Can a coding agent build a correct backend service — not just code that looks right, but code that holds up under the edge cases production throws at it?

bun-server-bench is a benchmark and trajectory dataset that answers that question for one narrow, high-signal domain: real Bun server engineering. HTTP semantics, authentication, SQLite transactions, idempotency, concurrency, rate limiting, queues, observability, WebSockets, uploads. Fifty versioned tasks, each one engineered so that a plausible-but-wrong implementation passes the visible tests and fails the hidden ones.

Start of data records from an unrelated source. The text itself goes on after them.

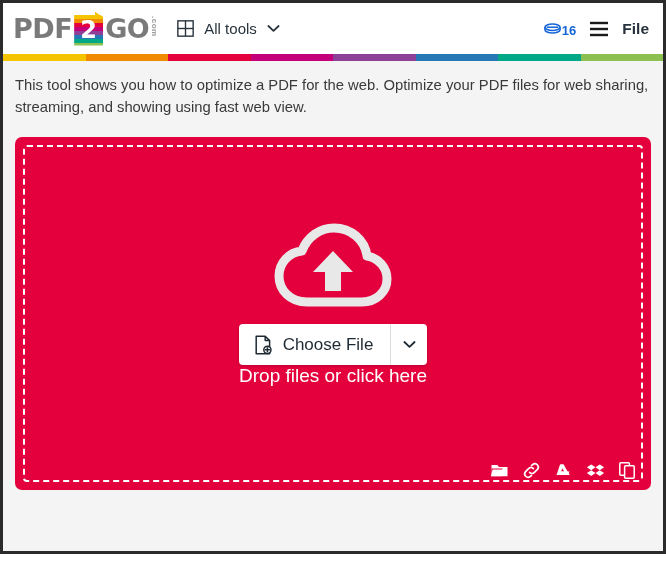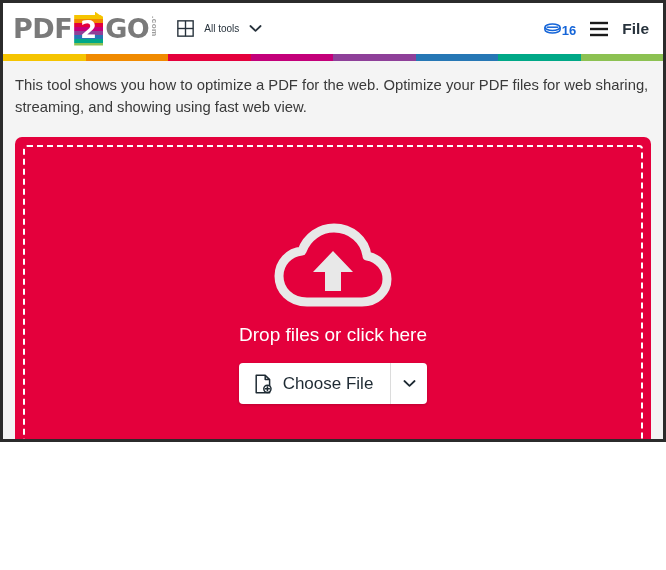"PDF" #page { height: 442px -> 554px }
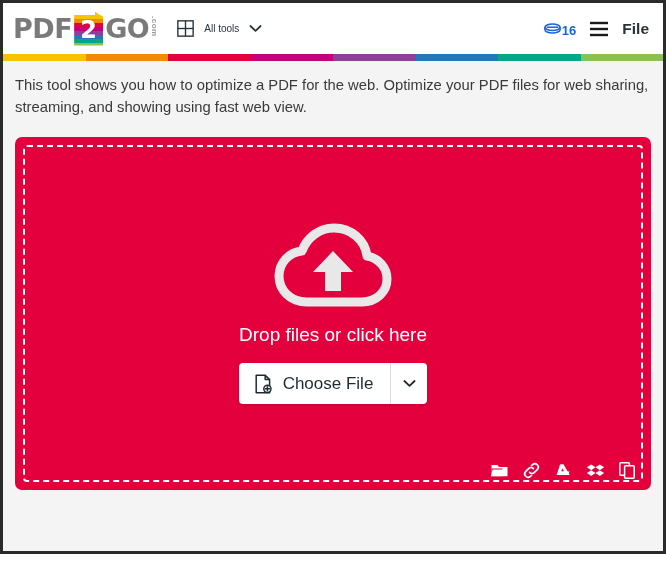"All tools" .alltools-label { font-size: 10px -> 15px }
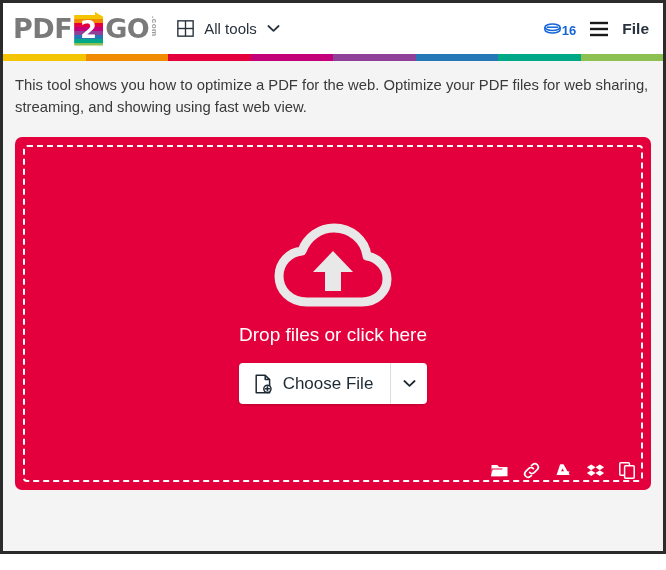"Drop files or click here" div { order: before "Choose File" -> after "Choose File" }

It is not a framework. It is not a throughput benchmark. A fast server that returns the wrong status code scores zero.

The 30-second proof

Take idempotency.payment-capture.v1. The agent must build a payment endpoint that never double-charges on retries. The public tests check the obvious path: same key + same body replays the original response; same key + different body conflicts.

A reasonable implementation passes all of that. Then the hidden suite fires five identical requests at the same key simultaneously:

const responses = await Promise.all(
  Array.from({ length: 5 }, () =>
    capture(key, { amount: 777, currency: "USD" })
  )
);
const uniqueIds = new Set(
  (await Promise.all(responses.map((r) => r.json()))).map((b) => b.id)
);
expect(uniqueIds.size).toBe(1); // exactly one payment, not five

Any solution that checks the key map and then creates the payment across an await boundary creates five payments and fails. Passing requires a per-key single-flight lock. That gap — between code that looks correct and code that is correct — is what every task in this benchmark is built to measure.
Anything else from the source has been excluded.